▶ **Aim of the exercise**: If a line of the data below contains the string "Gazette", copy it into your answer.

(Beginning of Data records)

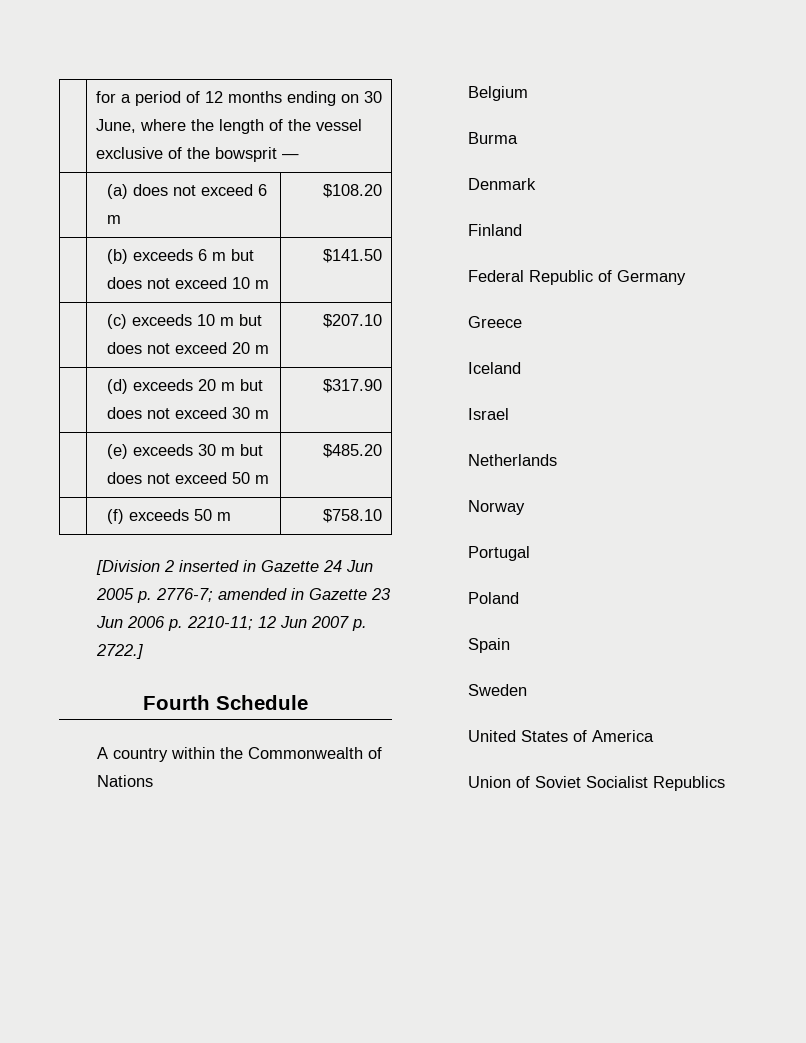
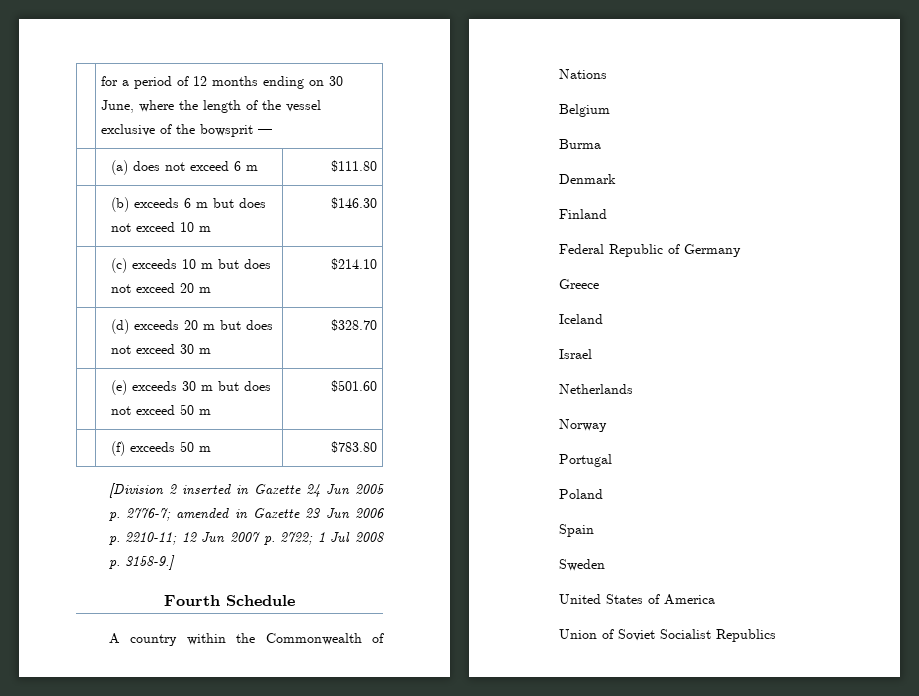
- | (a) does not exceed 6 m | $108.20
+ | (a) does not exceed 6 m | $111.80
- | (b) exceeds 6 m but does not exceed 10 m | $141.50
+ | (b) exceeds 6 m but does not exceed 10 m | $146.30
- | (c) exceeds 10 m but does not exceed 20 m | $207.10
+ | (c) exceeds 10 m but does not exceed 20 m | $214.10
- | (d) exceeds 20 m but does not exceed 30 m | $317.90
+ | (d) exceeds 20 m but does not exceed 30 m | $328.70
- | (e) exceeds 30 m but does not exceed 50 m | $485.20
+ | (e) exceeds 30 m but does not exceed 50 m | $501.60
- | (f) exceeds 50 m | $758.10
+ | (f) exceeds 50 m | $783.80
- [Division 2 inserted in Gazette 24 Jun 2005 p. 2776-7; amended in Gazette 23 Jun 2006 p. 2210-11; 12 Jun 2007 p. 2722.]
+ [Division 2 inserted in Gazette 24 Jun 2005 p. 2776-7; amended in Gazette 23 Jun 2006 p. 2210-11; 12 Jun 2007 p. 2722; 1 Jul 2008 p. 3158-9.]

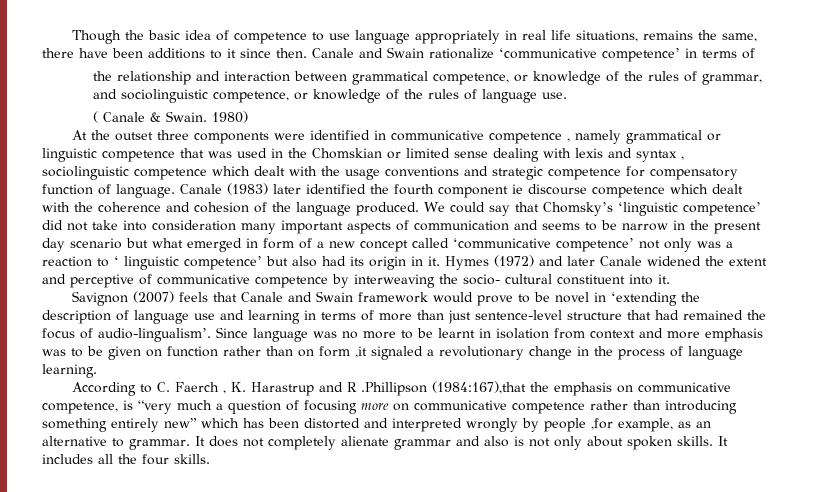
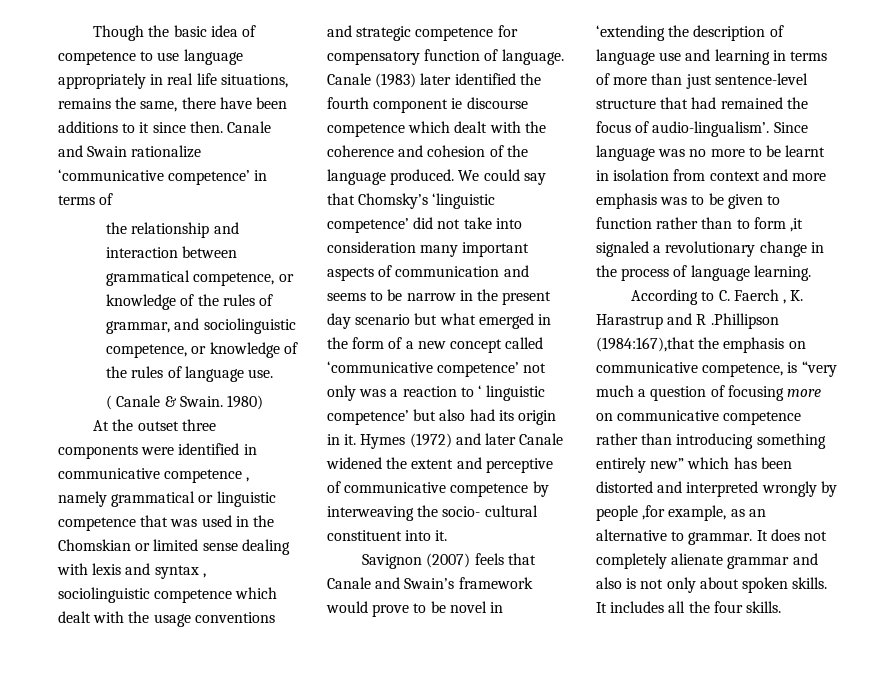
- We could say that Chomsky’s ‘linguistic competence’ did not take into consideration many important aspects of communication and seems to be narrow in the present day scenario but what emerged in form of a new concept called ‘communicative competence’ not only was a reaction to ‘ linguistic competence’ but also had its origin in it.
+ We could say that Chomsky’s ‘linguistic competence’ did not take into consideration many important aspects of communication and seems to be narrow in the present day scenario but what emerged in the form of a new concept called ‘communicative competence’ not only was a reaction to ‘ linguistic competence’ but also had its origin in it.
- Savignon (2007) feels that Canale and Swain framework would prove to be novel in ‘extending the description of language use and learning in terms of more than just sentence-level structure that had remained the focus of audio-lingualism’.
+ Savignon (2007) feels that Canale and Swain’s framework would prove to be novel in ‘extending the description of language use and learning in terms of more than just sentence-level structure that had remained the focus of audio-lingualism’.
- Since language was no more to be learnt in isolation from context and more emphasis was to be given on function rather than on form ,it signaled a revolutionary change in the process of language learning.
+ Since language was no more to be learnt in isolation from context and more emphasis was to be given to function rather than to form ,it signaled a revolutionary change in the process of language learning.

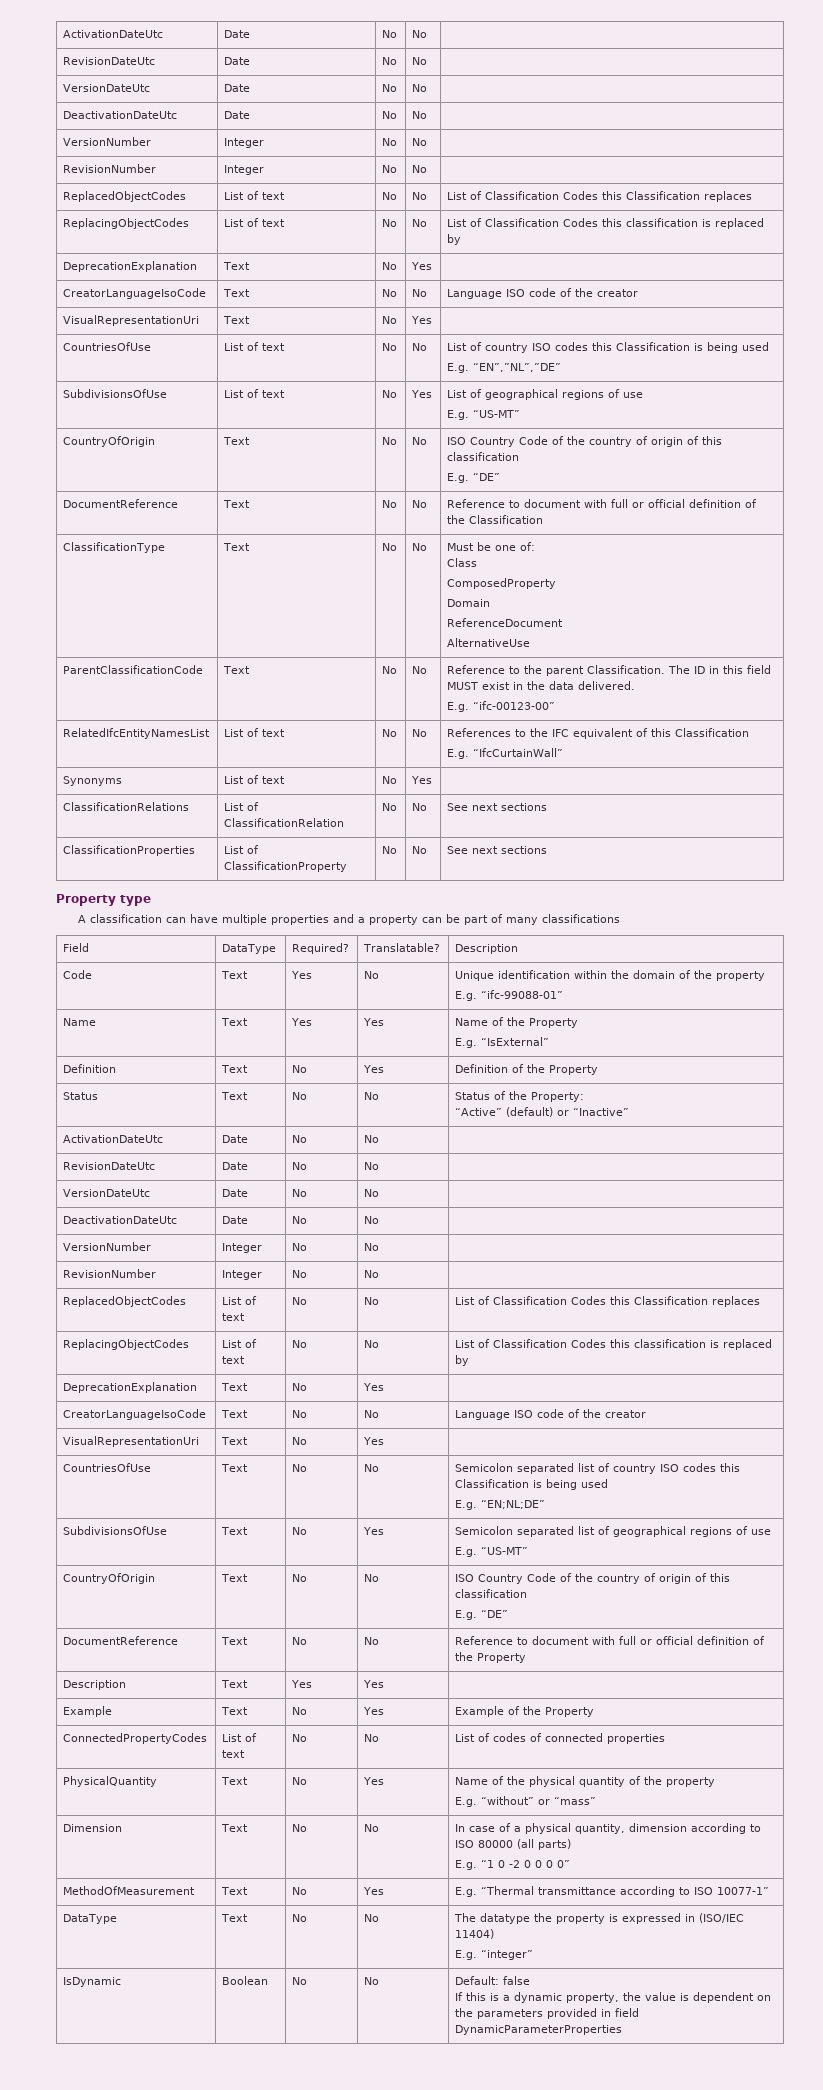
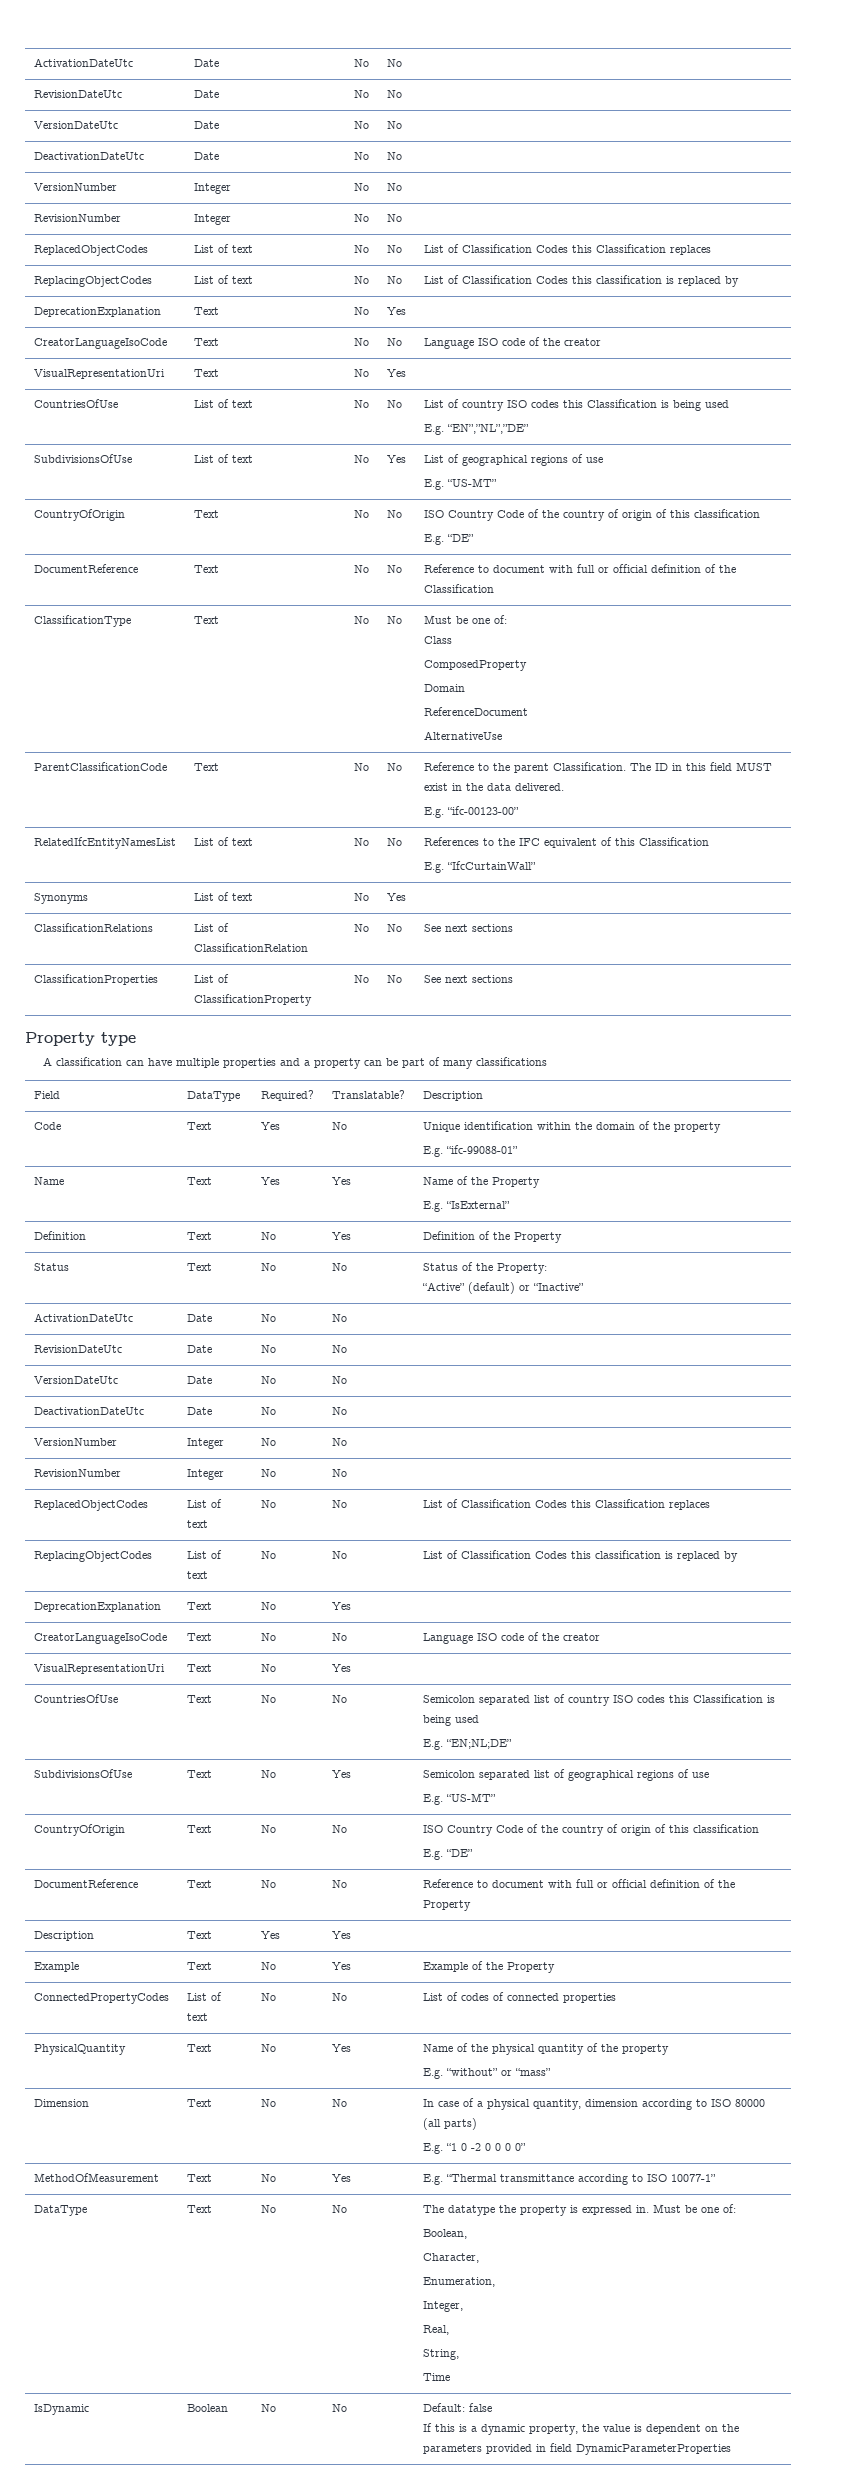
- DataType | Text | No | No | The datatype the property is expressed in (ISO/IEC 11404)
- E.g. “integer”
+ DataType | Text | No | No | The datatype the property is expressed in. Must be one of:
+ Boolean,
+ Character,
+ Enumeration,
+ Integer,
+ Real,
+ String,
+ Time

(End of Data records)

▶ **Problem solution**:
- [Division 2 inserted in Gazette 24 Jun 2005 p. 2776-7; amended in Gazette 23 Jun 2006 p. 2210-11; 12 Jun 2007 p. 2722.]
+ [Division 2 inserted in Gazette 24 Jun 2005 p. 2776-7; amended in Gazette 23 Jun 2006 p. 2210-11; 12 Jun 2007 p. 2722; 1 Jul 2008 p. 3158-9.]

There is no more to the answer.